El discurso moral sigue siendo un discurso sobre las costumbres, sobre los modos de comportamiento, pero en un sentido muy distinto al ético. Ya no se trata tanto del discurso sobre las prácticas, actividades y fines particulares que permiten ejercer en cada acto concreto el fin natural último, sino de un discurso acerca de los deberes; la moral, más que del fin de los actos, se ocupa de la forma en la que se expresan los deberes a los que debe ajustarse el sujeto.
¿Por qué ocurre esto? Porque la moral es un producto nacido de la teología del final de la Edad Media: un momento histórico en que se produjo una escisión entre lo natural y la razón humana, una imposibilidad de encontrar orden natural alguno en las cosas, lo cual hizo a su vez imposible hablar de una relación natural de la voluntad del sujeto a cualquier tipo de felicidad, de bien, de vida buena ni, por tanto, de cualquier tipo de orden natural de los actos, de las tendencias y deseos; en suma, que acabó con toda posibilidad de establecer una ética arraigada en la naturaleza.
Con el curso de los siglos, eliminado Dios como causa última, el sujeto quedó librado a una absoluta indiferencia acerca del bien, al escepticismo moral; pues ya no resultaba posible "salir fuera de sí" e intentar descubrir en el ejercicio espontáneo de sus actos, en el uso de su libre albedrío, el bien real que entre las diversas cosas deseables conviniera mejor a sus exigencias naturales. Por el contrario, el sujeto moderno da la espalda a las cosas, ya no busca fuera de sí, en los diversos bienes que la vida le ofrece, el que mejor se ajuste a su tendencia natural; a partir de ahora, trata de encontrar dentro de sí mismo, en su propia autoconciencia y desde ella, las reglas que establezcan lo bueno o lo malo de su conducta. Se constituye a sí mismo en sujeto legislador de lo bueno y de lo malo, ajustando su comportamiento a una serie de formulaciones que él mismo establece y que expresan deberes y obligaciones al margen de lo real concreto. Esta tradición de pensamiento moral, deontológico es la que asume Kant y la que alienta a Rawls y Habermas. Una tradición acorde con la génesis del pensamiento liberal, individualista.

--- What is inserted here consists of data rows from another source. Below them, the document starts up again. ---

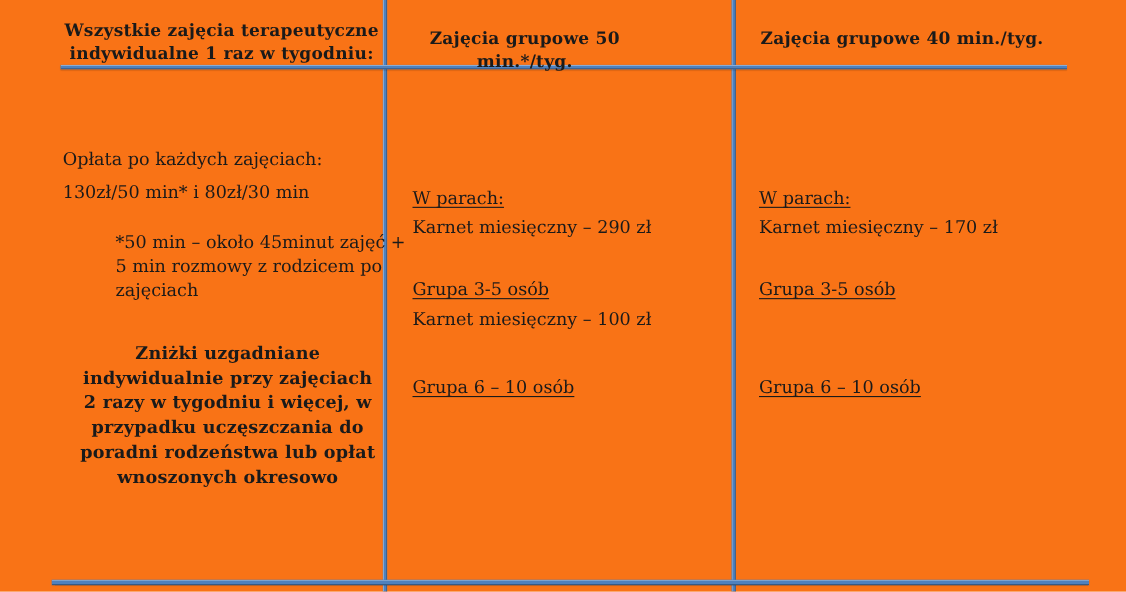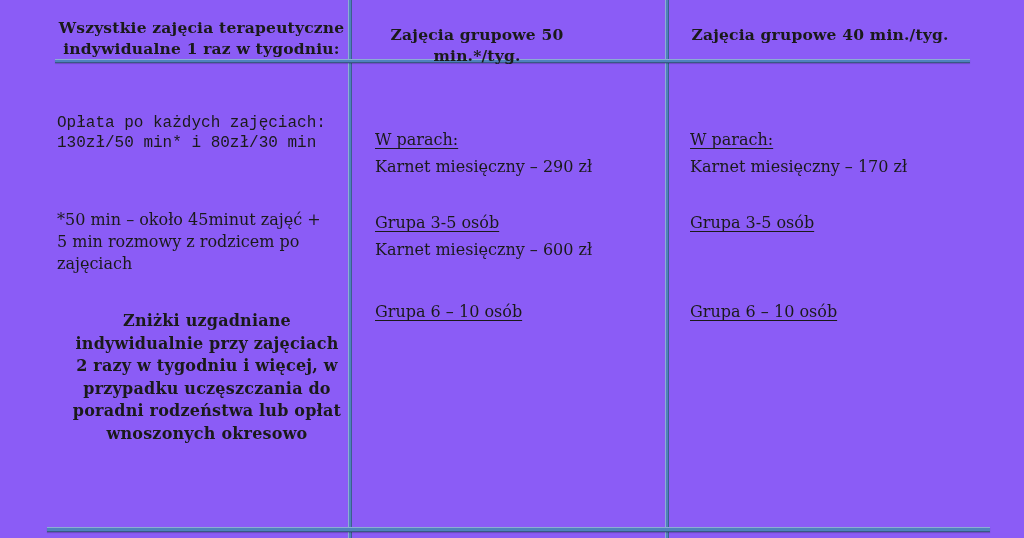--- a/index.html
+++ b/index.html
@@ -11,7 +11,7 @@
     position: relative;
     width: 1024px;
     height: 538px;
-    background: #8b5cf6;
+    background: #f97316;
     overflow: hidden;
     font-family: "DejaVu Serif", "Liberation Serif", serif;
     color: #1a1a1a;

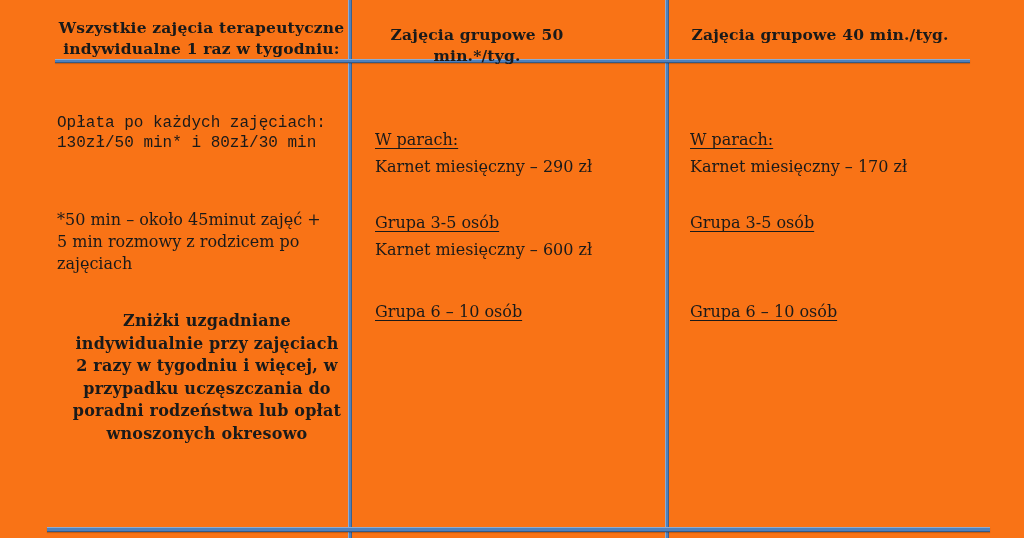--- a/index.html
+++ b/index.html
@@ -57,7 +57,7 @@
     font-size: 16px;
     white-space: pre-line;
   }
-  .col1-fee      { top: 113px; line-height: 20px; font-family: Liberation Mono, monospace; }
+  .col1-fee      { top: 130px; line-height: 30px; }
   .col1-note     { top: 209px; line-height: 22px; }
   .col1-discount { top: 310px; line-height: 22.5px; font-weight: bold; letter-spacing: 0.2px; text-align: center; }
 

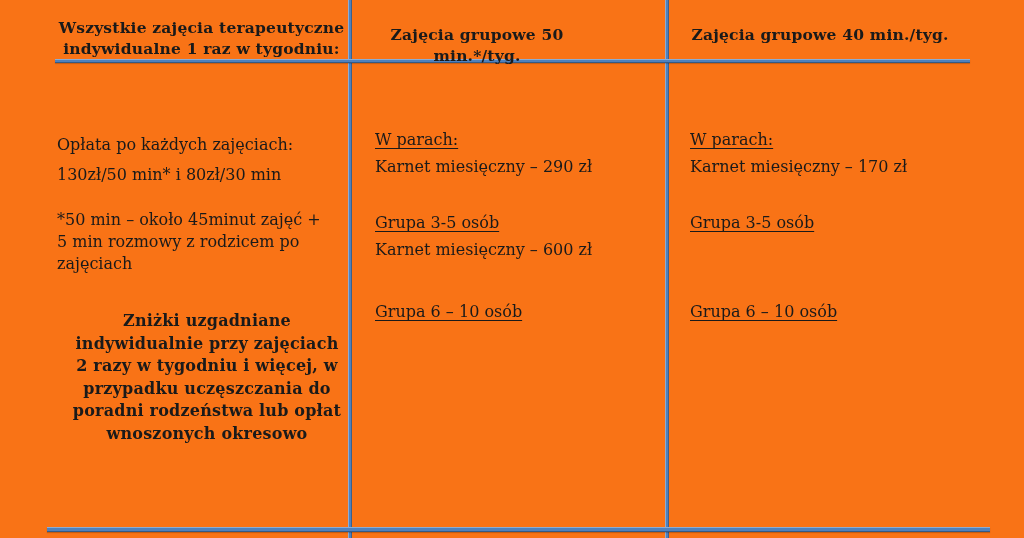--- a/index.html
+++ b/index.html
@@ -67,6 +67,7 @@
     font-size: 16px;
     line-height: 27px;
     white-space: nowrap;
+    margin-top: 40px;
   }
   .g-col2 { left: 375px; }
   .g-col3 { left: 690px; }

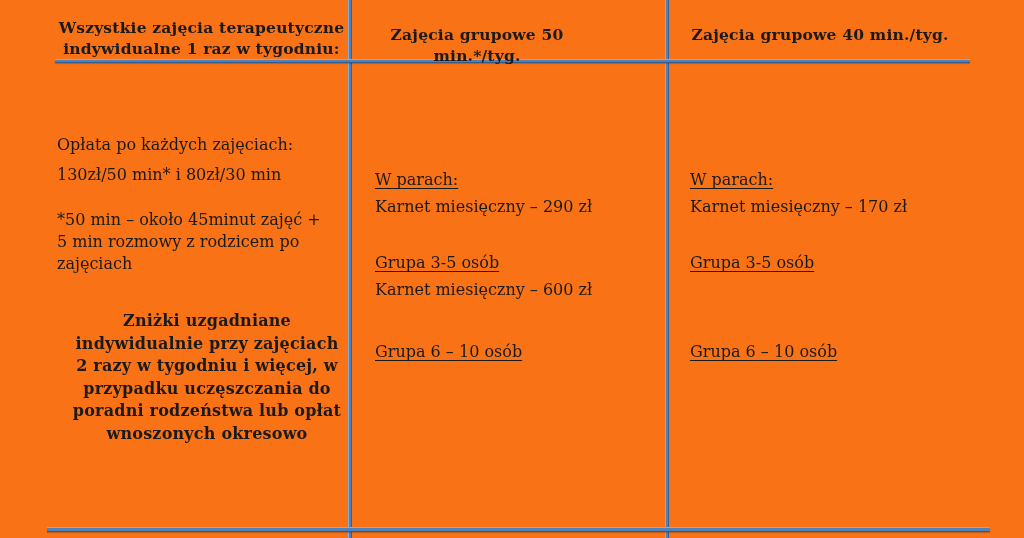--- a/index.html
+++ b/index.html
@@ -58,7 +58,7 @@
     white-space: pre-line;
   }
   .col1-fee      { top: 130px; line-height: 30px; }
-  .col1-note     { top: 209px; line-height: 22px; }
+  .col1-note     { top: 209px; line-height: 22px; margin-left: 48px; }
   .col1-discount { top: 310px; line-height: 22.5px; font-weight: bold; letter-spacing: 0.2px; text-align: center; }
 
   

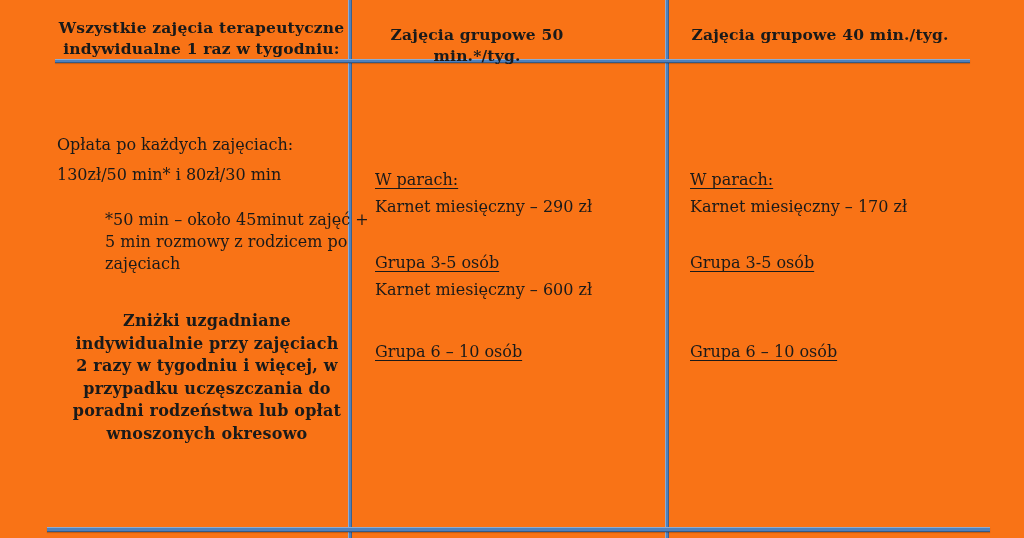--- a/index.html
+++ b/index.html
@@ -112,7 +112,7 @@
   </div>
   <div class="group g-col2 g-row2">
     <div class="glabel">Grupa 3-5 osób</div>
-    <div class="gprice">Karnet miesięczny – 600 zł</div>
+    <div class="gprice">Karnet miesięczny – 100 zł</div>
   </div>
   <div class="group g-col2 g-row3">
     <div class="glabel">Grupa 6 – 10 osób</div>

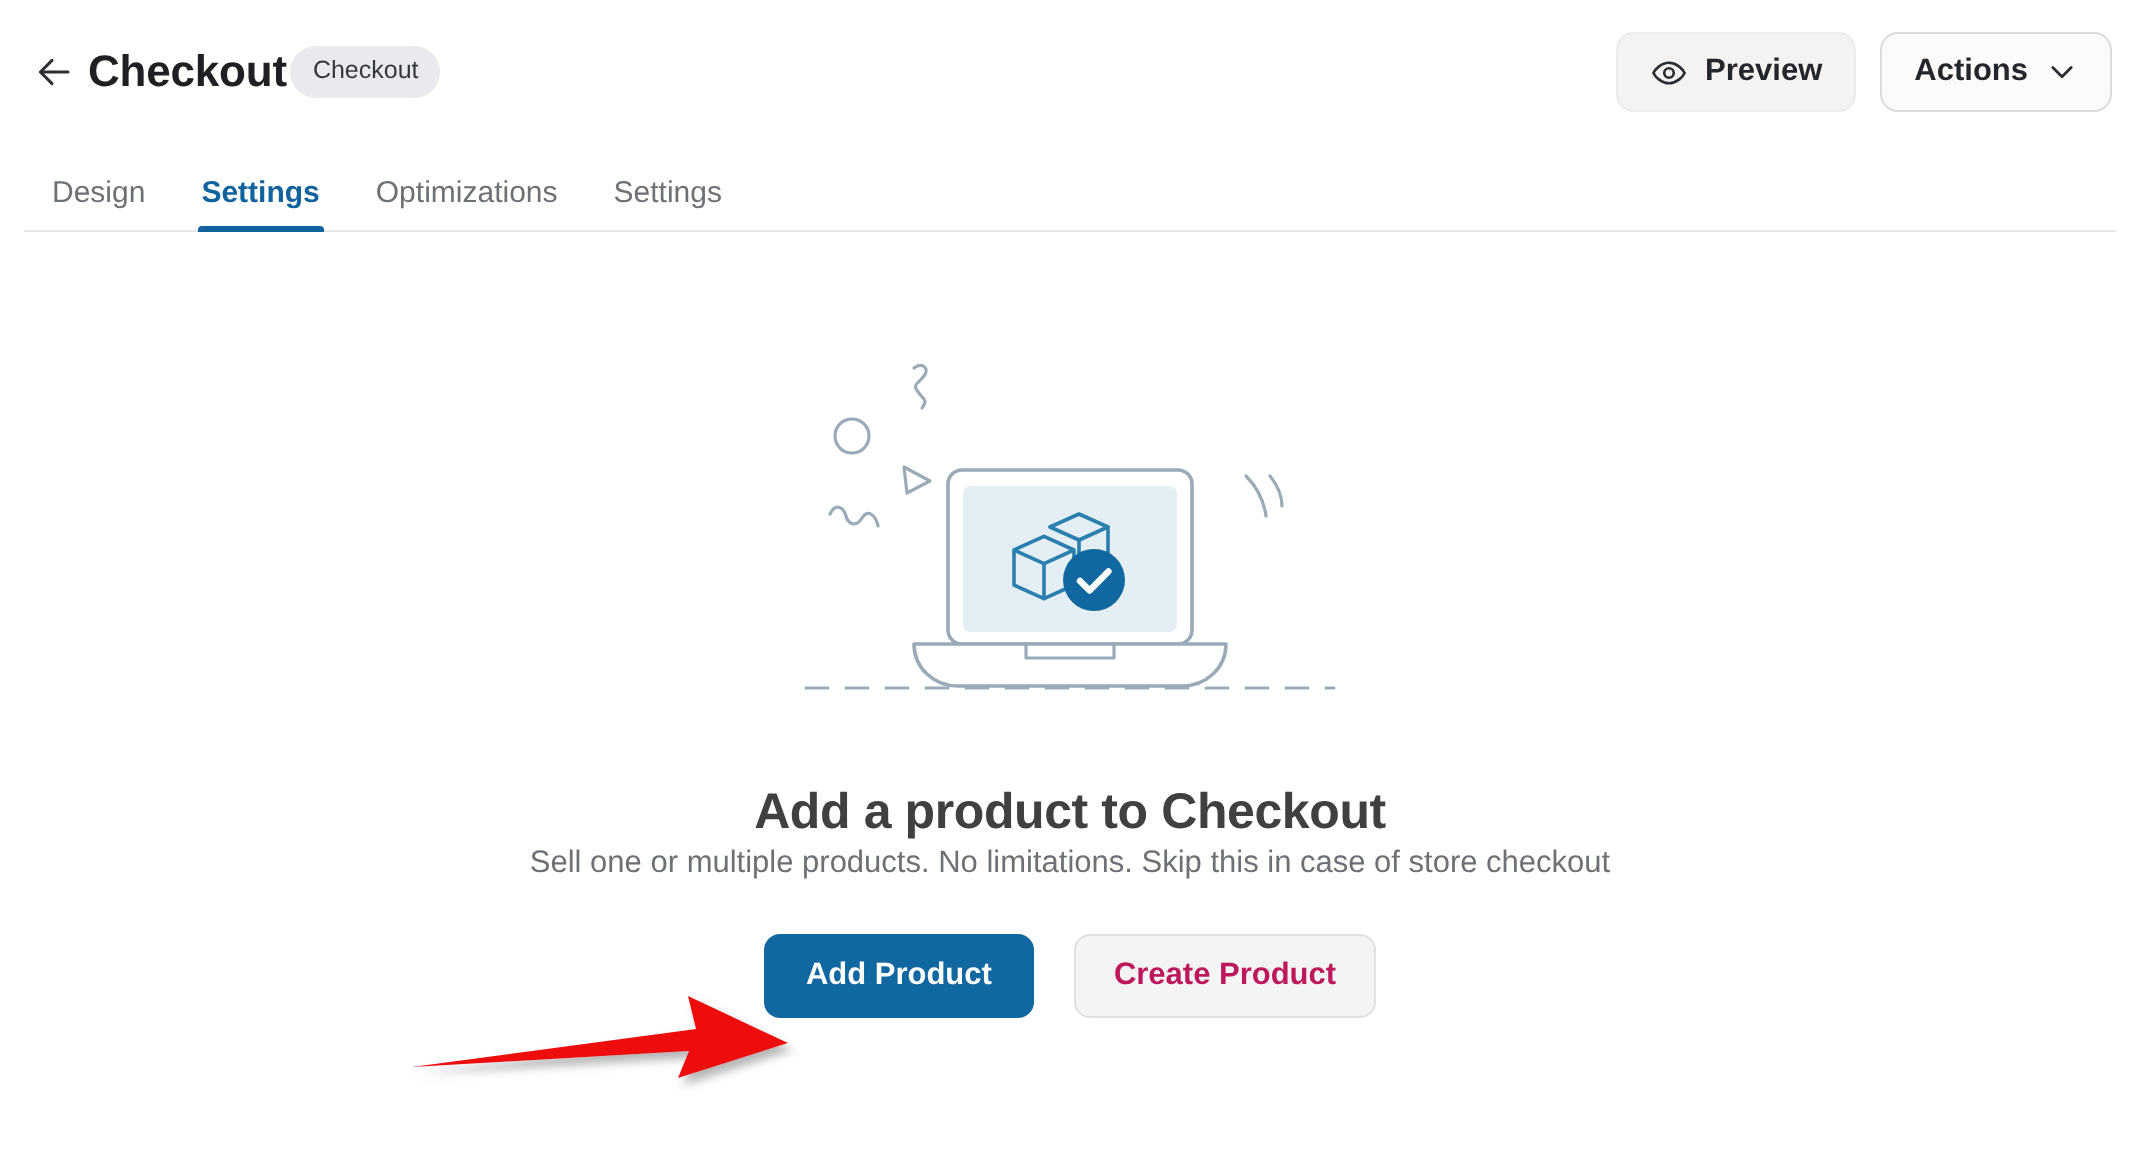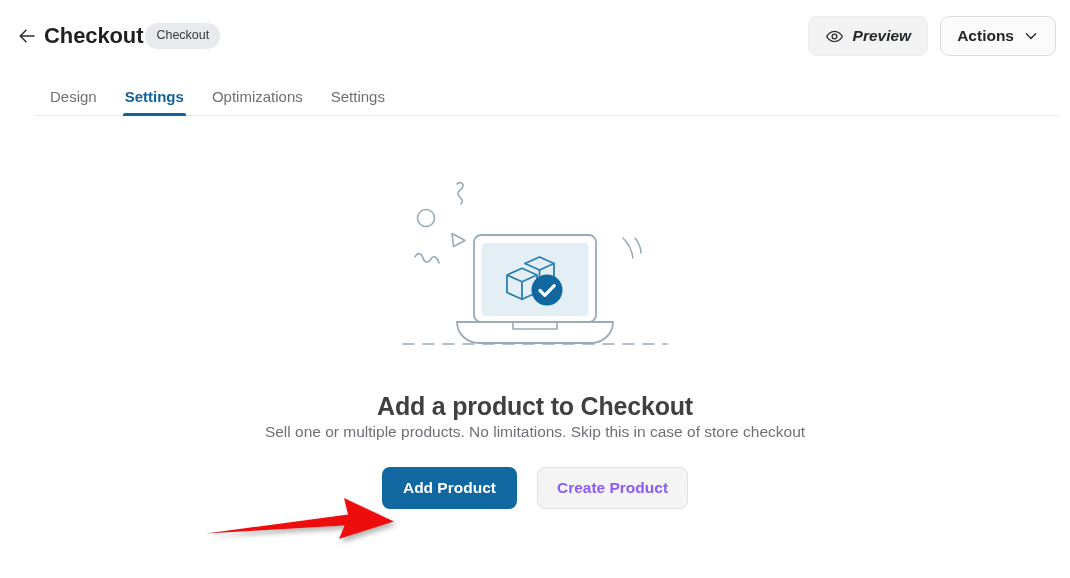--- a/index.html
+++ b/index.html
@@ -85,7 +85,6 @@
   .hbtn.plain {
     background: #f3f3f3;
     border: 1px solid #ececec;
-    font-style: italic;
   }
 
   

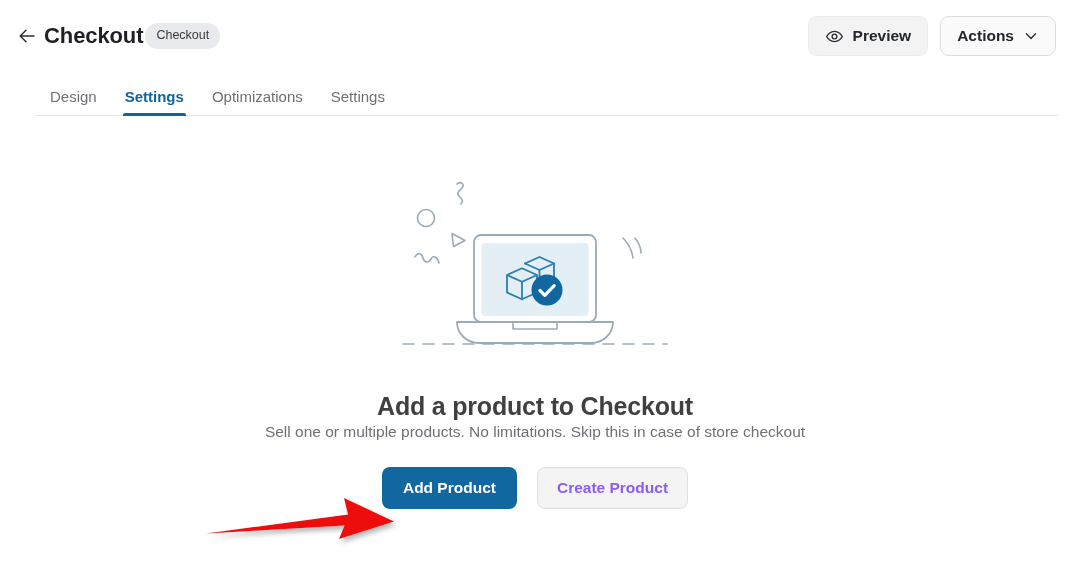--- a/index.html
+++ b/index.html
@@ -95,7 +95,6 @@
     padding: 0 12px;
     height: 44px;
     position: relative;
-    margin-left: 24px;
   }
   .tabbar::after {
     content: "";

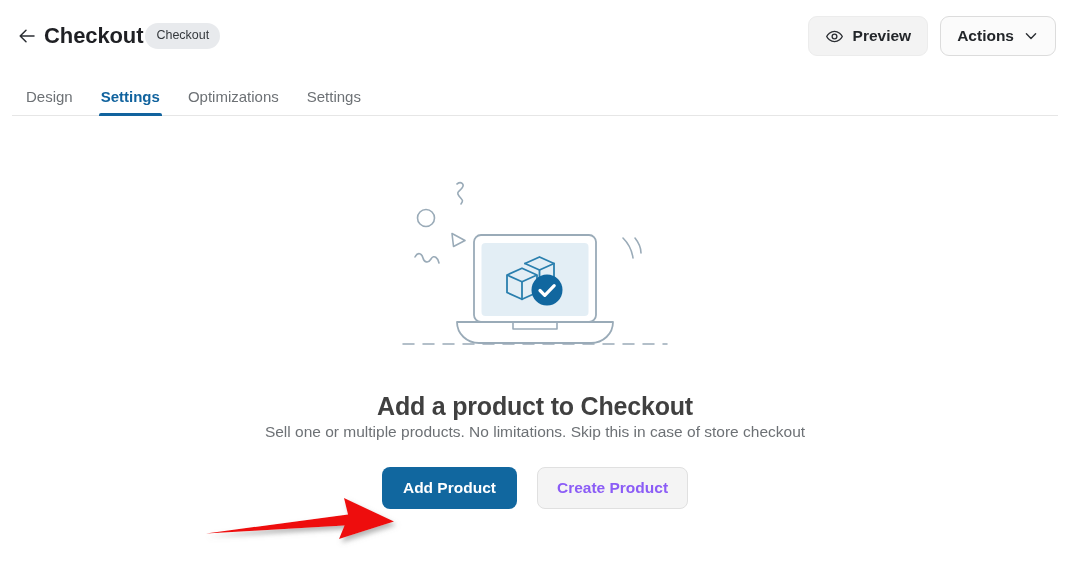--- a/index.html
+++ b/index.html
@@ -172,7 +172,7 @@
   }
   .btn-secondary {
     background: #f4f4f4;
-    color: #8b5cf6;
+    color: #be185d;
     font-size: 15.5px;
     font-weight: 600;
     height: 42px;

El discurso moral se expresa así bajo la forma de una normatividad abstracta y a priori perfectamente representada en el imperativo categórico: el deber que éste instaura excluye prácticamente cualquier referencia a la diversidad real o material de los bienes en juego y se limita a establecer un procedimiento para que la conducta del sujeto, cometida a esa ley universal, sea universalmente correcta. La misma obligatoriedad del derecho deriva, según Kant, precisamente de ahí: de que, aunque no pueda inscribirse en la moral, que es un ámbito diferente, el derecho nace de la necesidad de cohonestar a los sujetos morales bajo reglas que permitirían su coexistencia. Aparecen así todas las distinciones entre el ámbito moral y el jurídico según la concepción moderna de ambos, de matriz kantiana:
- así, en primer lugar, se dice que el derecho no funda más que una obediencia exterior, una simple conformidad a la ley; la moral, por el contrario, implica un proceso de interiorización de la norma que va más allá de la simple conformidad en aras de un verdadero respeto, una plena aceptación libre de ésta;
- también se dice que la legalidad jurídica admite una simple formulación exterior, mientras que la moral opone a ésta la necesidad de una autonomía personal en el sentido de una legislación que una libertad se da a sí misma;
- por último, que el derecho asume un principio de orden positivo, empírico para regular la pluralidad humana, mientras que la moral adopta la forma de un respeto mutuo que se expresa en la segunda formulación del imperativo kantiano, que ordena tratar a la humanidad, tanto en nuestra persona como en la de cualquier otro, siempre como un fin y nunca como un medio.
A pesar de estas distinciones entre la moral y el derecho moderno, ambas obedecen a la misma estructura de pensamiento: aquella que, surgida de la concepción teológica bajomedieval, rechaza, frente a la concepción aristotélica del derecho, toda finalidad en la acción, toda teleología, toda eticidad, toda referencia a la vida buena, al contenido y diversidad de los bienes reales en juego, al ejercicio espontáneo de los actos, sustituyéndolos por un catálogo axiomático de obligaciones y deberes que opera de manera apriorística, sin consideración alguna a lo real concreto.